Which means for our asset as example:
  • The maximum days below previous high over 5 years of NASDAQ 100 Low Volatility Sub-strategy is 151 days, which is lower, thus better compared to the benchmark QQQ (154 days) in the same period.
  • Compared with QQQ (128 days) in the period of the last 3 years, the maximum days under water of 76 days is lower, thus better.

AveDuration:

'The Average Drawdown Duration is an extension of the Maximum Drawdown. However, this metric does not explain the drawdown in dollars or percentages, rather in days, weeks, or months. The Avg Drawdown Duration is the average amount of time an investment has seen between peaks (equity highs), or in other terms the average of time under water of all drawdowns.
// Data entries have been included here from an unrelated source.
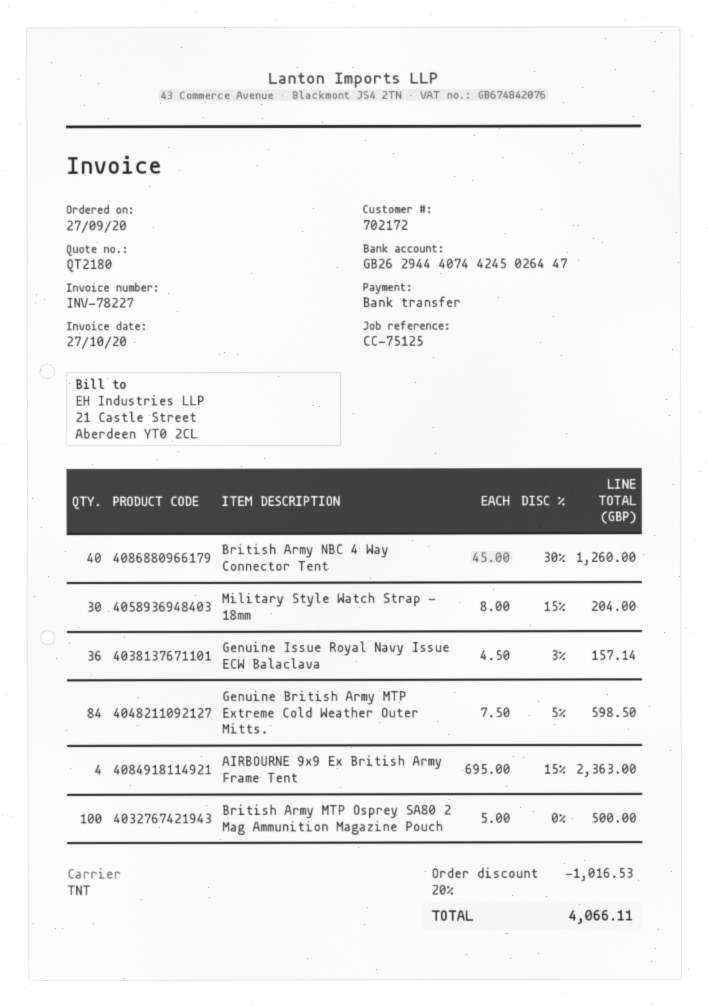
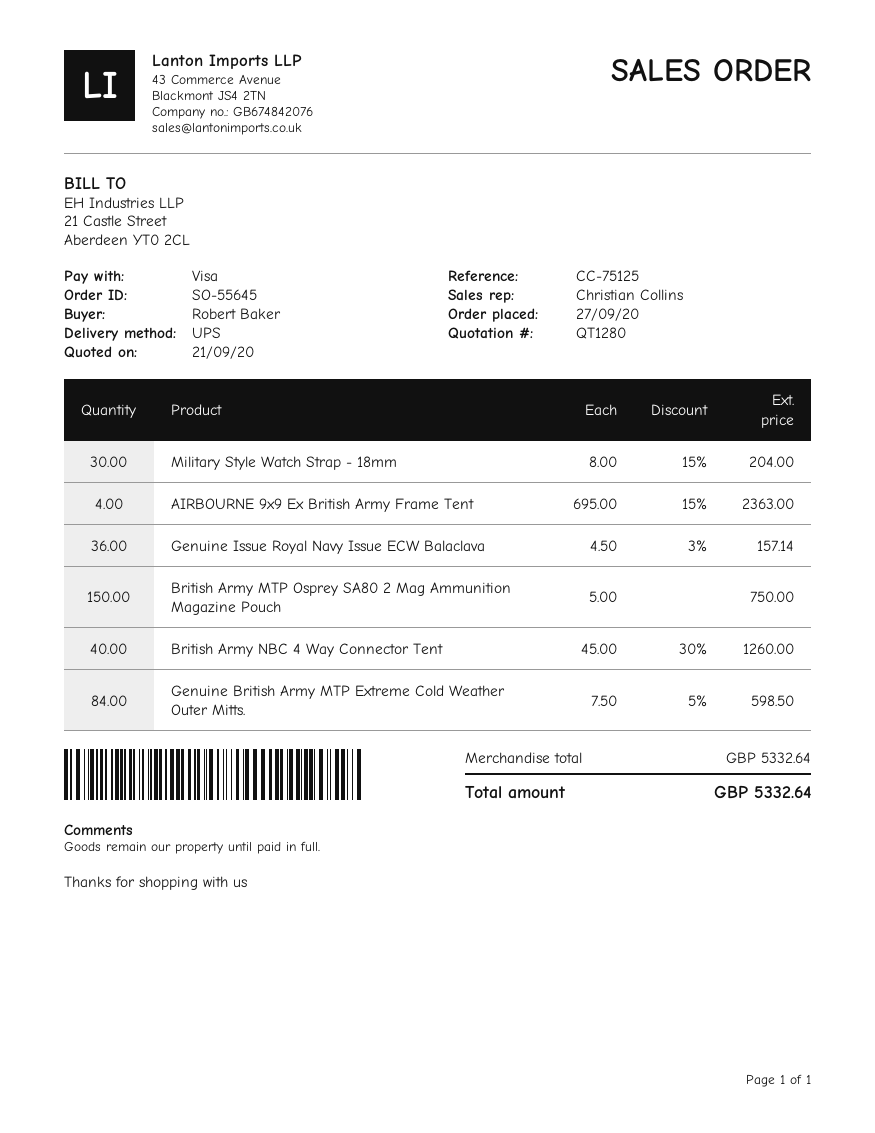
quote number: QT2180 -> QT1280
payment method: bank transfer -> Visa
shipping method: TNT -> UPS
British Army MTP Osprey SA80 2 Mag Ammunition Magazine Pouch: 100 x 5.00 = 500.00 -> 150 x 5.00 = 750.00
discount: 20% = 1016.53 -> none
total: 4066.11 -> 5332.64

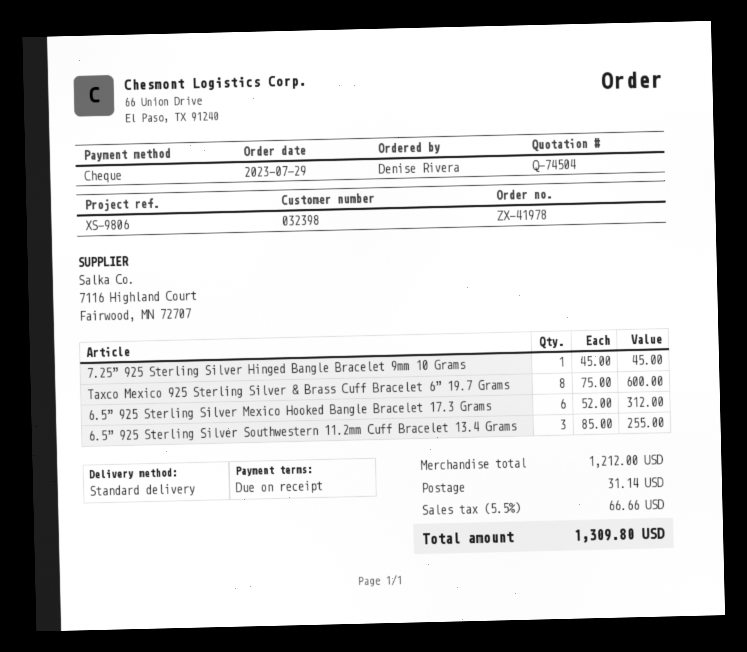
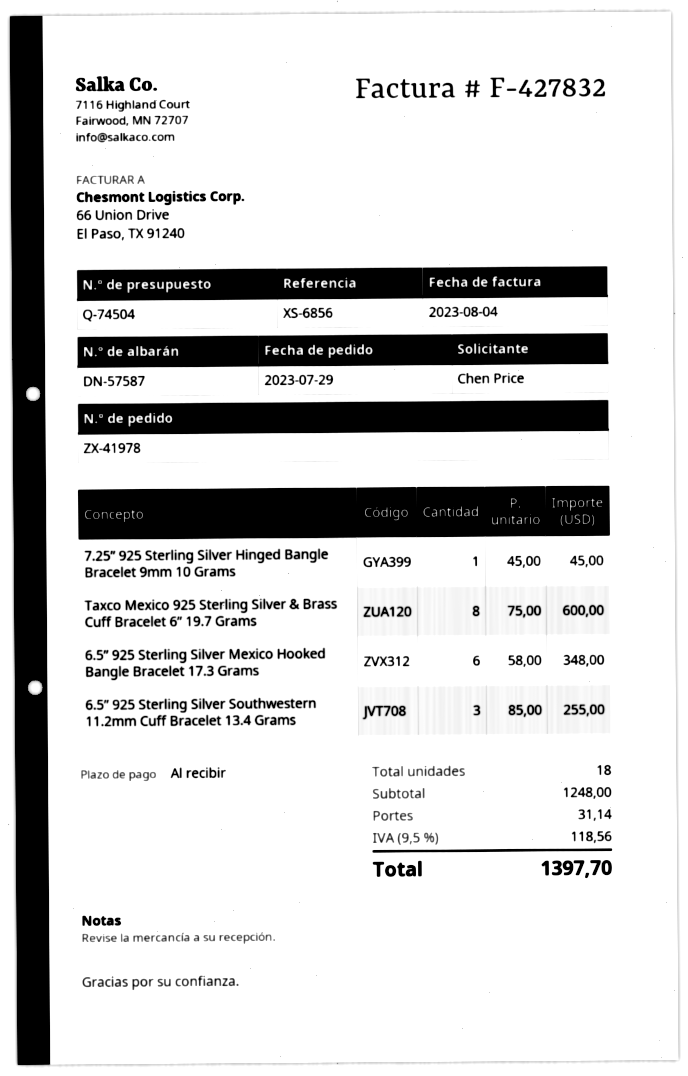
reference: XS-9806 -> XS-6856
ordered by: Denise Rivera -> Chen Price
6.5” 925 Sterling Silver Mexico Hooked Bangle Bracelet 17.3 Grams: 6 x 52.00 = 312.00 -> 6 x 58.00 = 348.00
subtotal: 1212.00 -> 1248.00
tax: 5.5% = 66.66 -> 9.5% = 118.56
total: 1309.80 -> 1397.70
So in contrast to the Maximum duration it does not measure only one drawdown event but calculates the average of all.'

Which means for our asset as example:
  • Compared with the benchmark QQQ (32 days) in the period of the last 5 years, the average days under water of 23 days of NASDAQ 100 Low Volatility Sub-strategy is smaller, thus better.
  • Compared with QQQ (29 days) in the period of the last 3 years, the average time in days below previous high water mark of 16 days is lower, thus better.

Performance (YTD)

Historical returns have been extended using synthetic data.

Allocations ()

Allocations

Returns (%)

  • Note that yearly returns do not equal the sum of monthly returns due to compounding.
  • Performance results of NASDAQ 100 Low Volatility Sub-strategy are hypothetical, do not account for slippage, fees or taxes, and are based on backtesting, which has many inherent limitations, some of which are described in our Terms of Use.